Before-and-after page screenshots
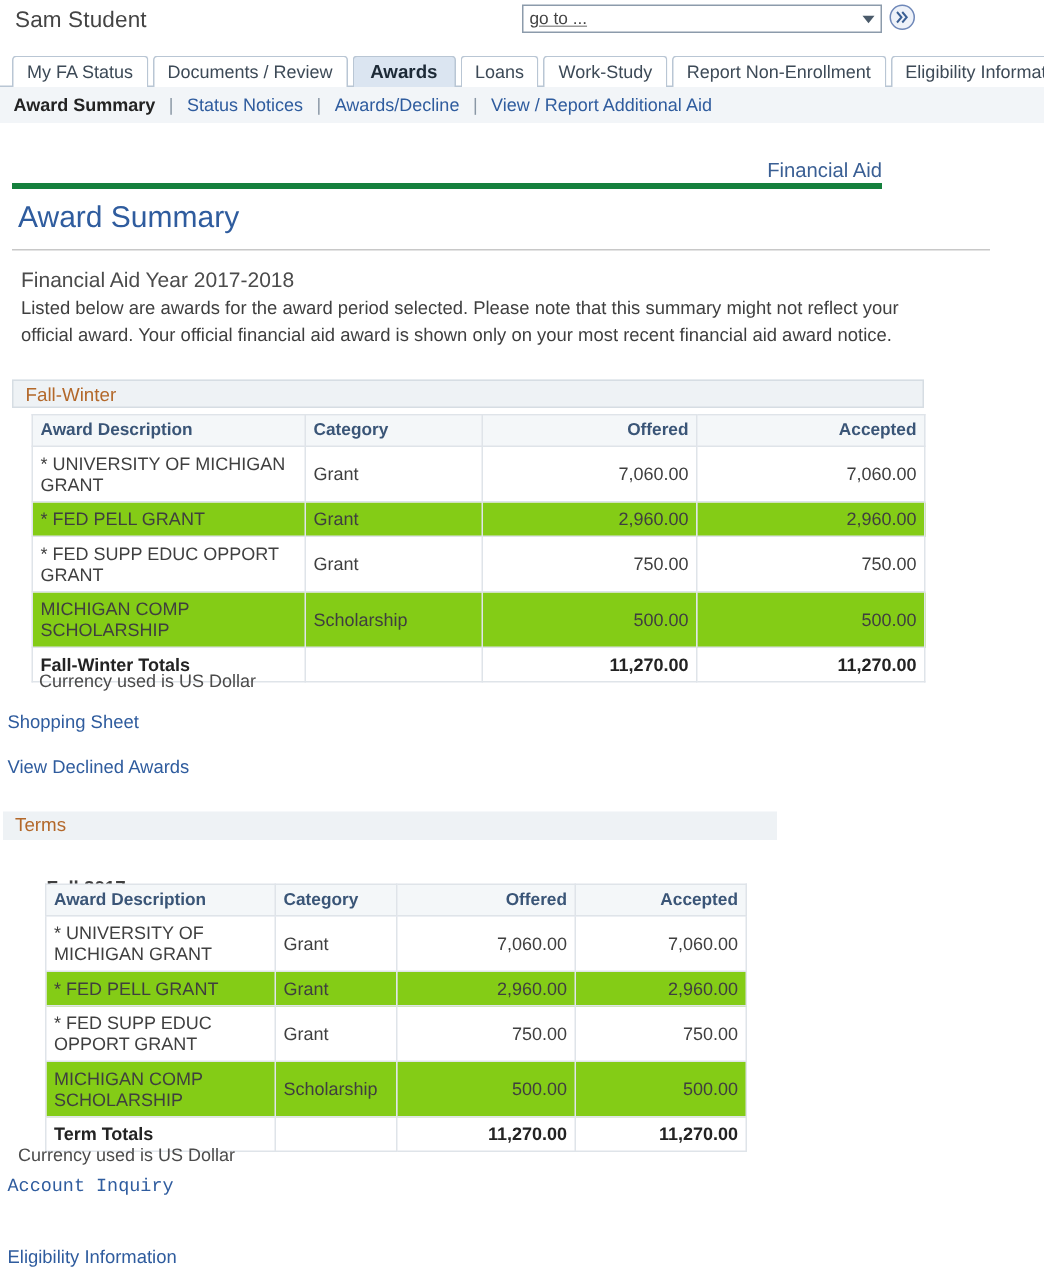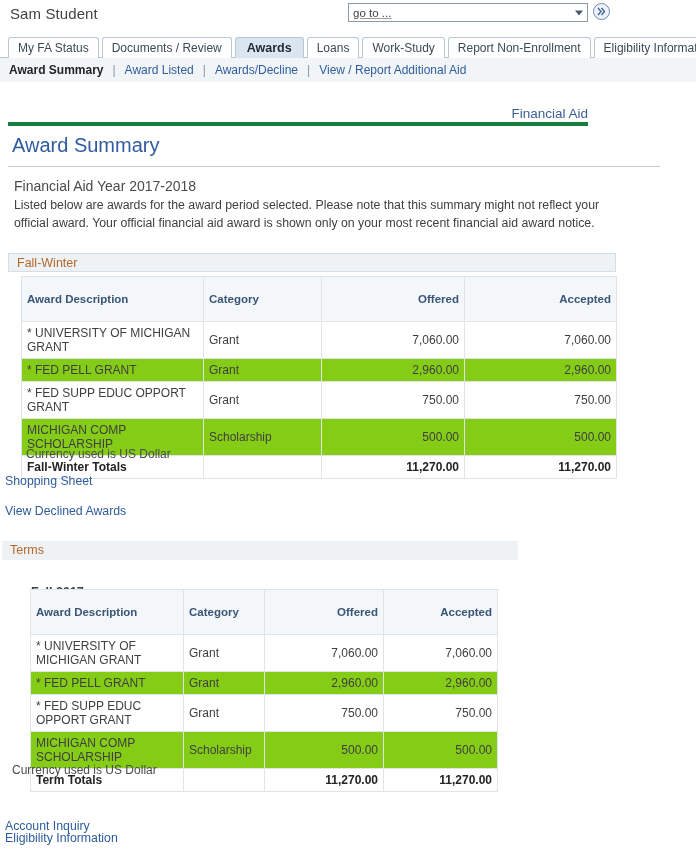"Award Listed" a { text: Award Listed -> Status Notices }
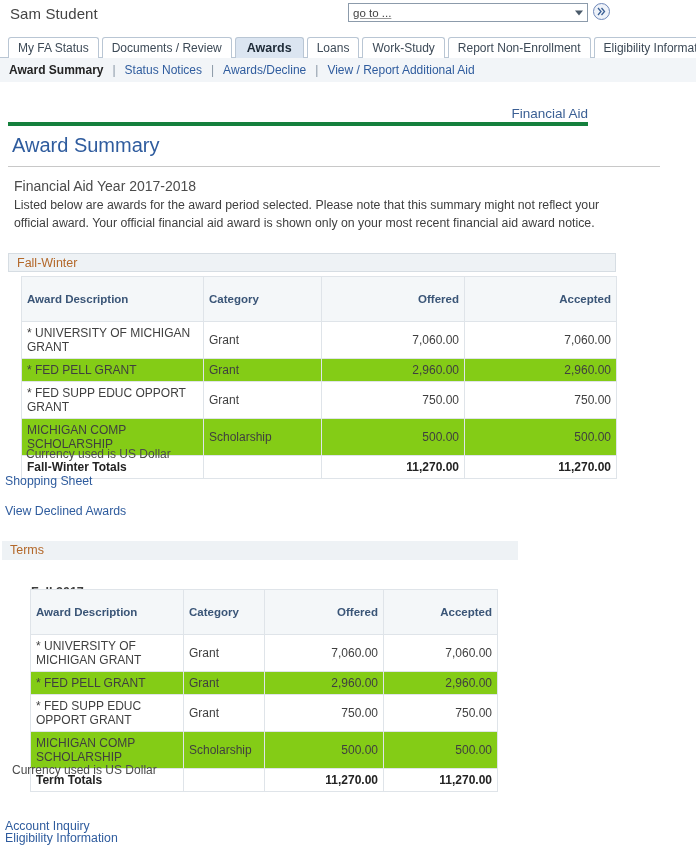"Award Description" table.aw th { padding: 16px 5px -> 4px 5px }
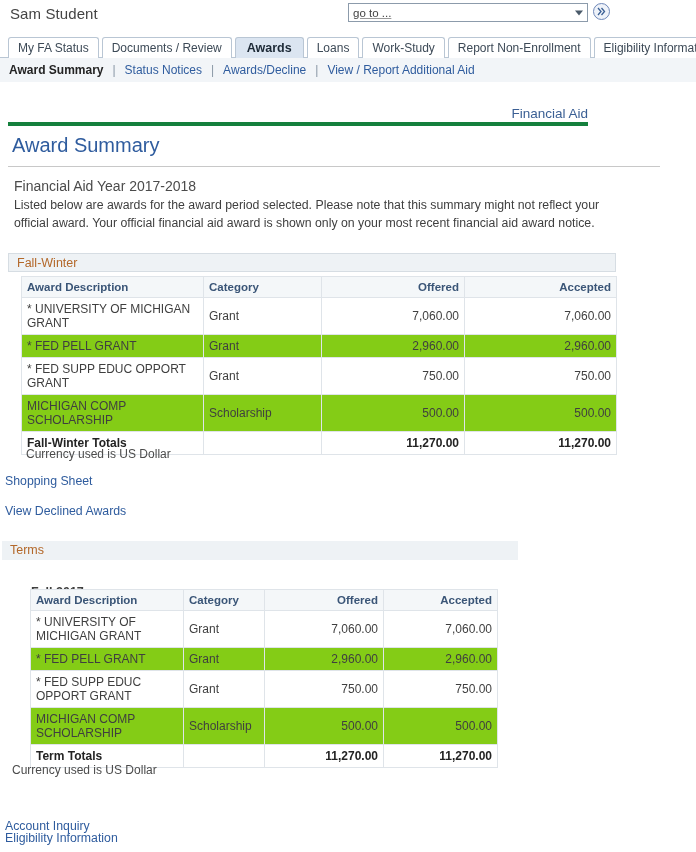"Account Inquiry" a.page-link { font-family: none -> Liberation Mono, monospace; top: 819px -> 784px }
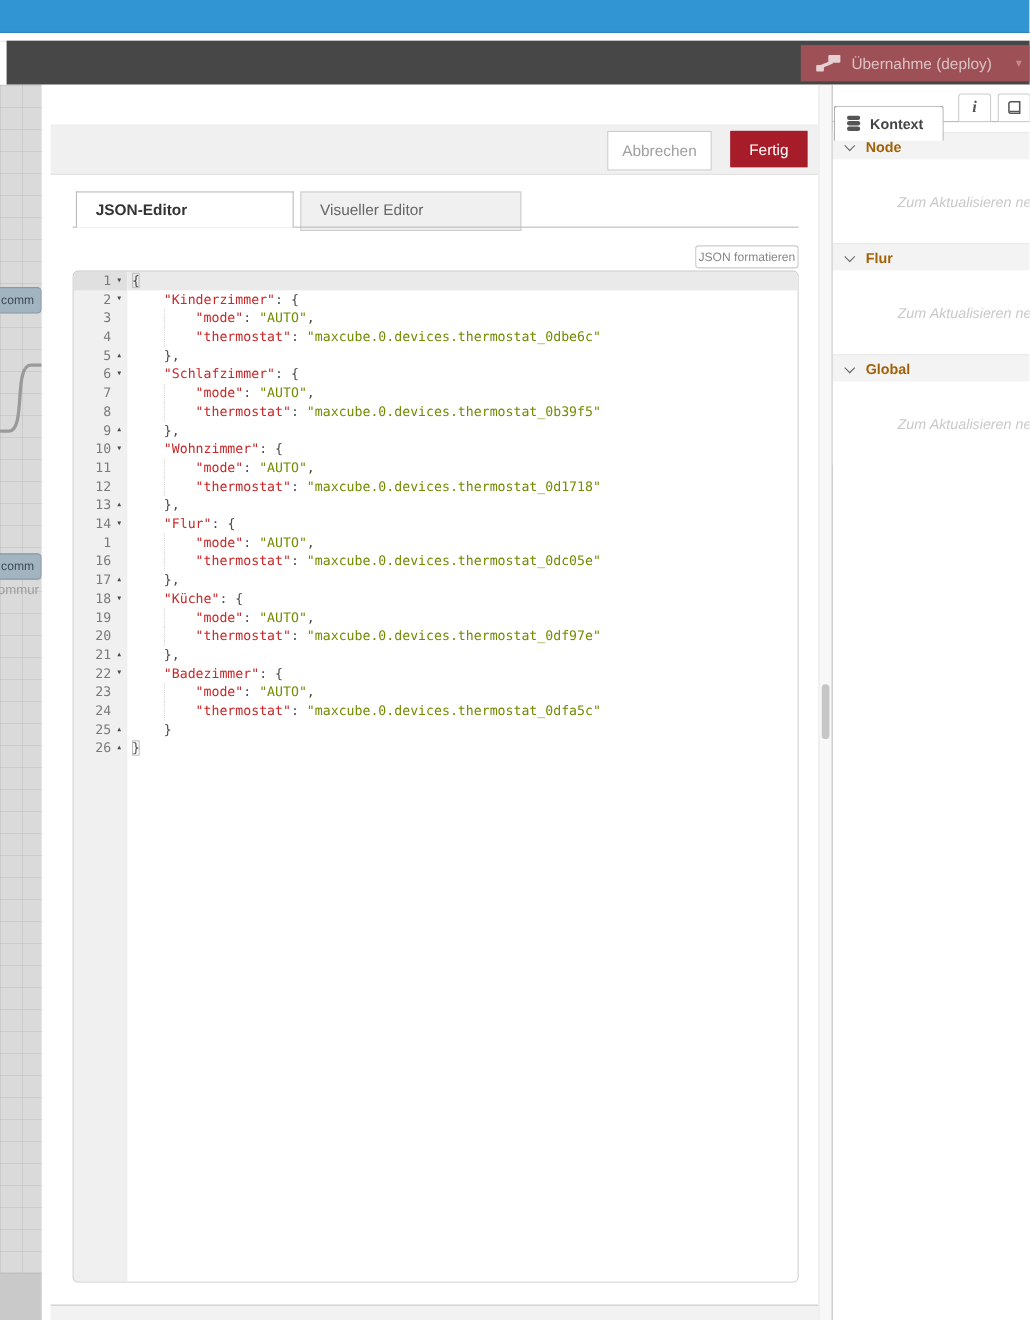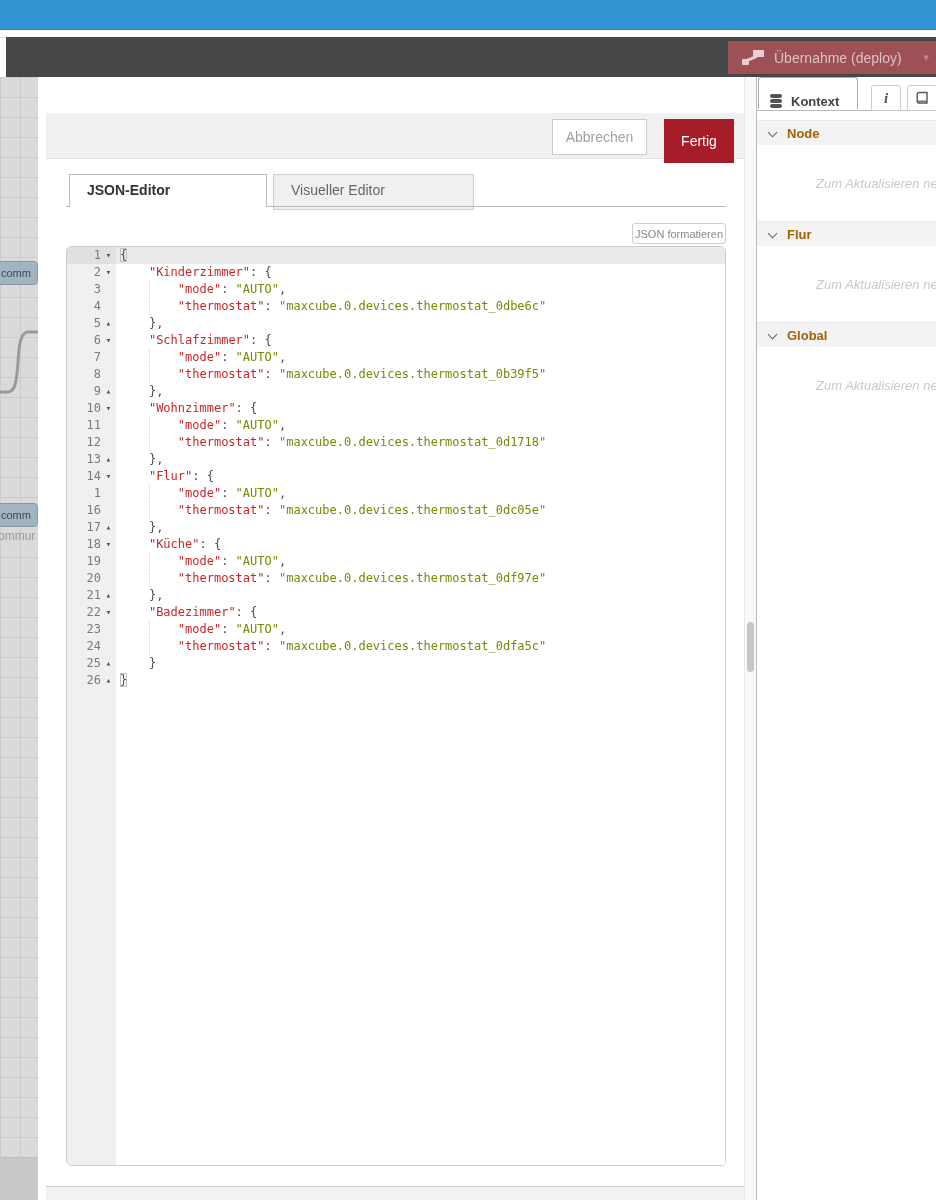"Kontext" .sb-tab.main { align-items: flex-end -> center; top: 0 -> 19px }
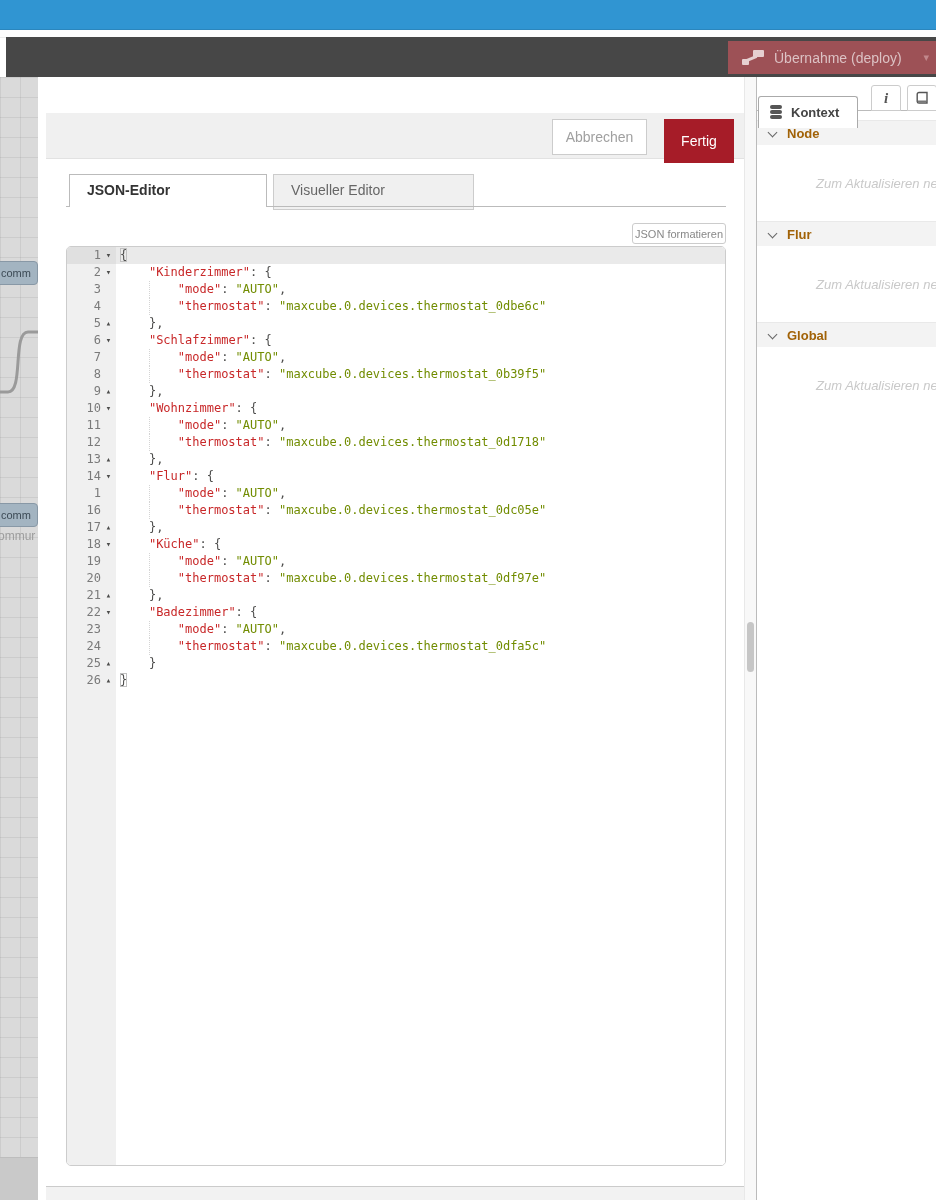"Fertig" .btn-done { height: 44px -> 33px }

**WORK REQUIRED:**
With the pictures removed, return the data above word for word.

**PROBLEM SOLUTION:**
"Award Listed" a { text: Award Listed -> Status Notices }
"Award Description" table.aw th { padding: 16px 5px -> 4px 5px }
"Account Inquiry" a.page-link { font-family: none -> Liberation Mono, monospace; top: 819px -> 784px }
"Kontext" .sb-tab.main { align-items: flex-end -> center; top: 0 -> 19px }
"Fertig" .btn-done { height: 44px -> 33px }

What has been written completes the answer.